SM- Immagine Credito: Pixabay/CC0 Pubblico Dominio.
Ricercatori dell’Anschutz Medical Campus dell’Università del Colorado hanno scoperto un promettente farmaco candidato che potrebbe aiutare a ripristinare la vista nei soggetti affetti da sclerosi multipla (SM) e altre patologie neurologiche che danneggiano i neuroni.
Lo studio è stato pubblicato questa settimana sulla rivista Nature Communications.
Il farmaco, LL-341070, migliora la capacità del cervello di riparare la mielina danneggiata, la guaina protettiva attorno alle fibre nervose. Il danno alla mielina è un segno distintivo di malattie come la SM, nonché una conseguenza naturale dell’invecchiamento, che spesso si traduce in perdita della vista, perdita delle capacità motorie e declino cognitivo.
La ricerca, incentrata sulla vista, ha dimostrato che, sebbene il cervello abbia una certa capacità di ripararsi quando la mielina è danneggiata, il processo può essere lento e inefficiente.

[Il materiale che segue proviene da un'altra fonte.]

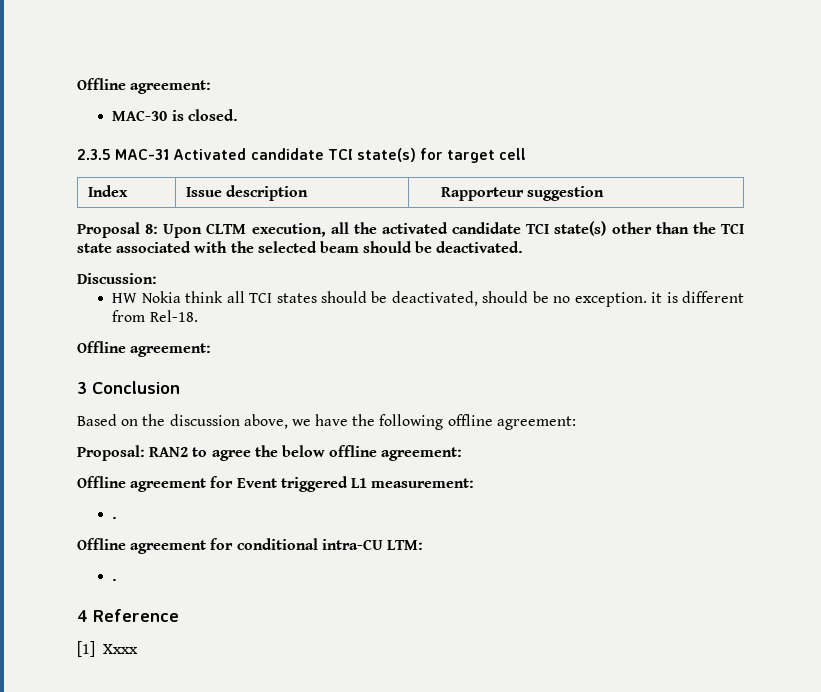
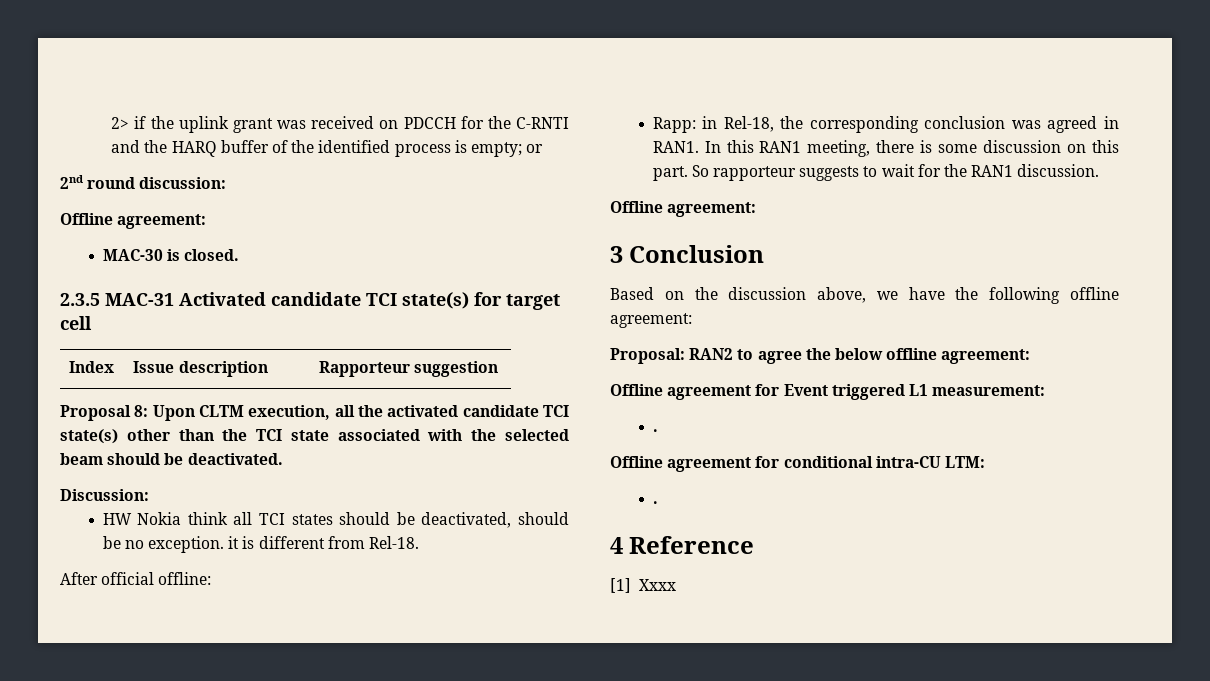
+ 2> if the uplink grant was received on PDCCH for the C-RNTI and the HARQ buffer of the identified process is empty; or
+ 2nd round discussion:
+ After official offline:
+ Rapp: in Rel-18, the corresponding conclusion was agreed in RAN1. In this RAN1 meeting, there is some discussion on this part. So rapporteur suggests to wait for the RAN1 discussion.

I ricercatori hanno osservato che LL-341070 ha accelerato significativamente il processo di riparazione e migliorato la funzione cerebrale correlata alla vista nei topi, anche dopo gravi danni.
“Questa ricerca ci avvicina a un mondo in cui il cervello ha la capacità di guarire se stesso”, ha affermato Ethan Hughes, Ph.D., coautore principale e Professore associato presso il Dipartimento di biologia cellulare e dello sviluppo presso la CU School of Medicine. “Sfruttando questo potenziale, speriamo di aiutare le persone con malattie come la SM, invertendo potenzialmente parte del danno, offrendo alle persone l’opportunità di recuperare la vista e le funzioni cognitive“.
I ricercatori hanno scoperto che il trattamento rende il processo di riparazione molto più efficace in seguito a gravi danni, evidenziando l’importanza dell’intervento in caso di lesioni gravi. Si è scoperto che anche una riparazione parziale della mielina migliora significativamente le funzioni cerebrali correlate alla vista.
“Sappiamo da anni che la mielina svolge un ruolo cruciale nella funzione cerebrale”, ha affermato Daniel Denman, Ph.D., coautore principale dello studio e Professore associato presso il Dipartimento di Fisiologia e Biofisica della CU School of Medicine. “Questo studio evidenzia il ruolo della mielina corticale nella funzione visiva. Il farmaco potrebbe cambiare le carte in tavola perché accelera i meccanismi di riparazione naturali del cervello”.
Spiegano gli autori:
“La perdita di mielina induce disfunzione neurale e contribuisce alla fisiopatologia delle malattie neurodegenerative, delle condizioni di lesione e dell’invecchiamento. Poiché la rimielinizzazione è spesso incompleta, una migliore comprensione della rimielinizzazione endogena e lo sviluppo di terapie di rimielinizzazione che ripristinino la funzione neurale sono imperativi clinici. Qui, utilizziamo la microscopia a due fotoni in vivo e l’elettrofisiologia per studiare le dinamiche della rimielinizzazione corticale endogena e indotta terapeuticamente e il recupero funzionale dopo la demielinizzazione mediata da cuprizone nei topi. Ci concentriamo sul percorso visivo, che è posizionato in modo unico per fornire approfondimenti sulle relazioni struttura-funzione durante la de/rimielinizzazione. Dimostriamo che la rimielinizzazione endogena è guidata dalla recente perdita di oligodendrociti ed è altamente efficace dopo una lieve demielinizzazione, ma non riesce a ripristinare la popolazione di oligodendrociti quando si verificano rapidamente alti tassi di perdita di oligodendrociti. Testando un tireomimetico (LL-341070) rispetto alla clemastina, abbiamo scoperto che migliora l’aumento degli oligodendrociti e accelera il recupero della funzione neuronale. Il beneficio terapeutico del tireomimetico è limitato temporaneamente e agisce esclusivamente in seguito a demielinizzazione da moderata a grave, eliminando il deficit di rimielinizzazione endogena. Tuttavia, abbiamo scoperto che la rigenerazione degli oligodendrociti e della mielina a livelli sani non è necessaria per il recupero della funzione neuronale visiva. Questi risultati migliorano la nostra comprensione della rimielinizzazione e del suo impatto sul recupero funzionale per informare le future strategie terapeutiche“.
I ricercatori intendono testare il farmaco in altre aree del cervello e perfezionare il trattamento, nella speranza di renderlo ancora più efficace e, in futuro, accessibile ai pazienti.
“Questa scoperta è solo l’inizio”, ha detto Hughes. “Siamo ottimisti sul fatto che LL-341070 e terapie simili potrebbero un giorno fornire benefici reali e tangibili ai pazienti migliorando la funzionalità cerebrale complessiva e la qualità della vita“.